Dijiste en Telenoche una cosa que no es así. Diste a entender que nosotros tenemos una inclinación para ocultar a la familia’.Yo le digo: ‘Pagaste el entierro’. Él responde: Sí, pero se lo hacemos a mucha gente. Me dijo que le pagó un alojamiento porque les había allanado la casa. Y me pregunta: “Che, ¿qué onda esta mujer que apareció?” Ese, para mí, era el verdadero sentido de la llamada”.
Esa mujer a la que refiere Canaletti, que llamaba desde del sur del país, fue el centro de una polémica que terminó en un fiasco judicial.

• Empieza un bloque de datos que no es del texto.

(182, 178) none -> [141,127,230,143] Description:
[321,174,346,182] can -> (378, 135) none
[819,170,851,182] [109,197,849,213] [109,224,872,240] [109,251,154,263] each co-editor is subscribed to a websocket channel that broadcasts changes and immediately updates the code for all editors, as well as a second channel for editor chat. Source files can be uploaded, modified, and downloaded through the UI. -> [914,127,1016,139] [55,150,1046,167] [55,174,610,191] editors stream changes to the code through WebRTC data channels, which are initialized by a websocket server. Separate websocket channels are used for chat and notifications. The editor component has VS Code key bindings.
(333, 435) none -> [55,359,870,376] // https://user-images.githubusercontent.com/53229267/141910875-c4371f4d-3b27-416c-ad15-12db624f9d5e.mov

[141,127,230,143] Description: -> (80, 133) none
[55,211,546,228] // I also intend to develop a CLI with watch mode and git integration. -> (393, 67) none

La mujer contactó a los estudios de TN, luego a una productora de Canaletti, para revelar que habría visto a Opatowski teniendo una sugestiva y airada discusión con Ángeles en el edificio. Desde el canal, no quisieron arriesgarse a lanzar el testimonio al aire. Enviárselo al abogado Lanusse fue el paso siguiente. Este testimonio motivó que, en plena noche, todos los ocupantes del edificio de Ravignani, ancianos incluidos, fuesen cargados en combi en plena noche para declarar en Tribunales. Tampoco sirvió de nada. Nadie reconoció haber visto una discusión así. La mujer fue imputada por falso testimonio, el equivalente procesal de una torta en la cara.